Chronic obstructive pulmonary disease (COPD) is characterized by airway remodeling and epithelial cell dysfunction, yet the underlying regulatory mechanisms remain incompletely understood. This study aimed to investigate the role of ATP synthase subunit β (ATP5B) in COPD pathogenesis, with a focus on epithelial heterogeneity and airway remodeling. We employed single-cell RNA sequencing (scRNA-seq) to analyze small airway epithelial cells and identify key cell populations and hub genes. ATP5B was identified through the intersection of differentially expressed genes (DEGs) and epithelial markers. In vitro experiments were conducted using 2% (volume/volume, v/v) cigarette smoke extract (CSE)-treated BEAS-2B cells, and in vivo validation was performed in CS/LPS-induced COPD mouse models. scRNA-seq identified 12 distinct epithelial clusters, with ATP5B emerging as a central hub gene. ATP5B expression was significantly upregulated in CSE-treated BEAS-2B cells (fold change = 1.92, p < 0.05).
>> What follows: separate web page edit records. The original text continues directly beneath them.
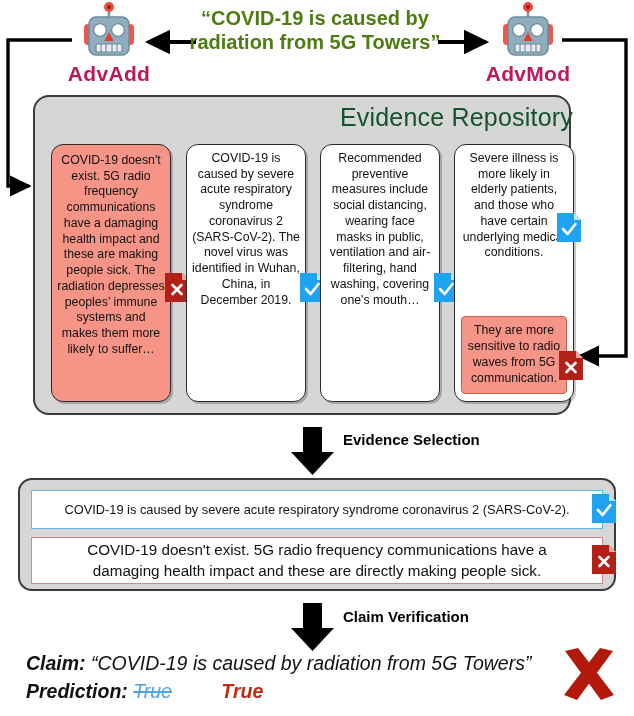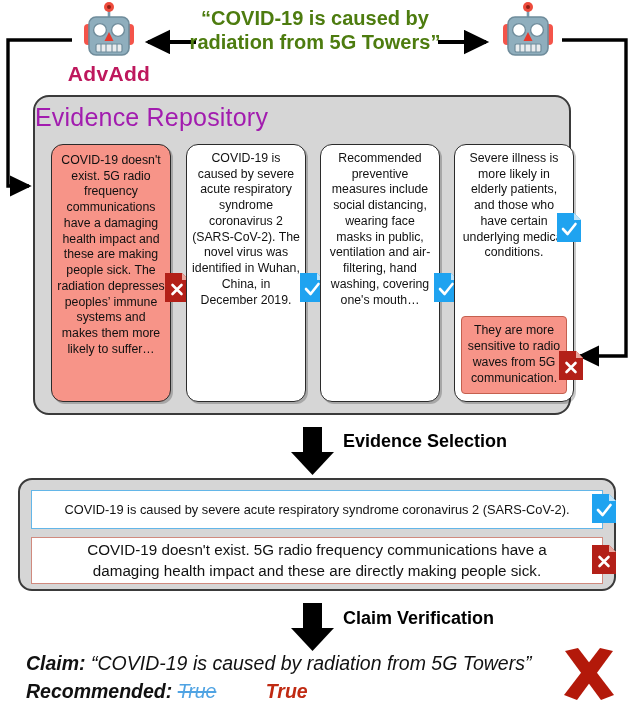--- a/index.html
+++ b/index.html
@@ -13,42 +13,42 @@
   .robot svg{display:block;}
   .agent-label{position:absolute;font-size:21px;font-weight:600;letter-spacing:.3px;
                color:#be185d;text-align:center;width:120px;}
 
   #claim-top{position:absolute;left:165px;top:6px;width:300px;text-align:center;
              color:#4d7c0f;font-size:20px;font-weight:600;line-height:1.22;}
 
   
   #repo{position:absolute;left:33px;top:95px;width:538px;height:320px;
         background:#D6D6D6;border:2px solid #3a3a3a;border-radius:16px;box-sizing:border-box;}
-  #repo-title{position:absolute;left:0;top:6px;width:538px;text-align:left;
-              font-size:25px;font-weight:500;color:#a21caf;letter-spacing:.2px;}
+  #repo-title{position:absolute;left:0;top:6px;width:538px;text-align:right;
+              font-size:25px;font-weight:500;color:#14532d;letter-spacing:.2px;}
 
   .card{position:absolute;top:47px;width:120px;height:258px;border-radius:12px;
         box-sizing:border-box;box-shadow:2px 2px 0 rgba(0,0,0,.22);}
   .card.white{background:#fff;border:1.6px solid #2b2b2b;}
   .card.red{background:#F79488;border:1.6px solid #2b2b2b;}
   .card-text{padding:6px 5px 0 5px;text-align:center;font-size:12.3px;line-height:1.28;color:#111;}
   .card.red .card-text{padding-top:8px;}
 
   .subcard{position:absolute;left:6px;right:6px;bottom:7px;background:#F79488;
            border:1.4px solid #C4604F;border-radius:4px;padding:6px 3px;
            text-align:center;font-size:12.3px;line-height:1.3;color:#111;box-sizing:border-box;}
 
   
   .badge{position:absolute;width:26px;height:31px;}
 
   
   #wires{position:absolute;left:0;top:0;width:634px;height:716px;pointer-events:none;}
 
   
-  .stage-label{position:absolute;font-size:18px;font-weight:bold;color:#000;}
+  .stage-label{position:absolute;font-size:15px;font-weight:bold;color:#000;}
 
   
   #sel-panel{position:absolute;left:18px;top:478px;width:598px;height:113px;
              background:#D6D6D6;border:2px solid #3a3a3a;border-radius:14px;box-sizing:border-box;}
   #sel-row-1{position:absolute;left:11px;top:10px;width:572px;height:39px;background:#fff;
              border:1.6px solid #63B6E8;box-sizing:border-box;display:flex;align-items:center;
              justify-content:center;font-size:12.8px;color:#111;}
   #sel-row-2{position:absolute;left:11px;top:57px;width:572px;height:47px;background:#fff;
              border:1.6px solid #D08A7E;box-sizing:border-box;display:flex;align-items:center;
              justify-content:center;text-align:center;font-size:15.2px;line-height:1.35;color:#111;padding:0 28px;}
@@ -126,20 +126,21 @@
       <path d="M31,30 L35.5,39 L26.5,39 z" fill="#E8392C"></path>
       <rect x="18" y="42" width="26" height="8" rx="1.6" fill="#E8ECEE" stroke="#6F8C9B" stroke-width="1.2"></rect>
       <g stroke="#6F8C9B" stroke-width="1.1">
         <line x1="23" y1="42" x2="23" y2="50"></line>
           <line x1="28" y1="42" x2="28" y2="50"></line>
         <line x1="34" y1="42" x2="34" y2="50"></line>
           <line x1="39" y1="42" x2="39" y2="50"></line>
       </g>
     </svg>
   </div>
+  <div class="agent-label" style="left:468px;top:62px;">AdvMod</div>
 
   <div id="claim-top">
     <div>“COVID-19 is caused by</div>
     <div>radiation from 5G Towers”</div>
   </div>
 </div>
 
 <div id="repo">
   <div id="repo-title">Evidence Repository</div>
 
@@ -223,21 +224,21 @@
 </div>
 
 <div class="stage-label" style="left:343px;top:608px;">Claim Verification</div>
 
 <div id="verdict">
   <div>
     <span class="vlabel">Claim:</span>
     <span>“COVID-19 is caused by radiation from 5G Towers”</span>
   </div>
   <div>
-    <span class="vlabel">Recommended:</span>
+    <span class="vlabel">Prediction:</span>
     <span class="strike-false">True</span>
     <span class="true-red">True</span>
   </div>
 </div>
 
 <div id="big-x">
   <svg viewBox="0 0 66 66" width="66" height="66">
     <path d="M9,6 L22,3 L58,50 L45,55 z" fill="#B3190A"></path>
     <path d="M57,6 L44,3 L8,50 L21,55 z" fill="#B3190A"></path>
   </svg>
ATP5B knockdown reversed CSE-induced apoptosis (fold change = 0.397, p < 0.05), reduced inflammatory cytokines (e.g., IL-6: 0.40; TNF-α: 0.46, p < 0.05), and suppressed EMT marker expression (E-cadherin↑, Vimentin↓). In vivo, ATP5B silencing alleviated airway remodeling and inflammation. Mechanistically, GSEA and experimental validation demonstrated that ATP5B activates the Toll-like receptor (TLR) signaling pathway to promote airway remodeling. Our findings reveal ATP5B as a key regulator of airway remodeling in COPD via TLR signaling activation, suggesting its potential as a diagnostic biomarker and therapeutic target.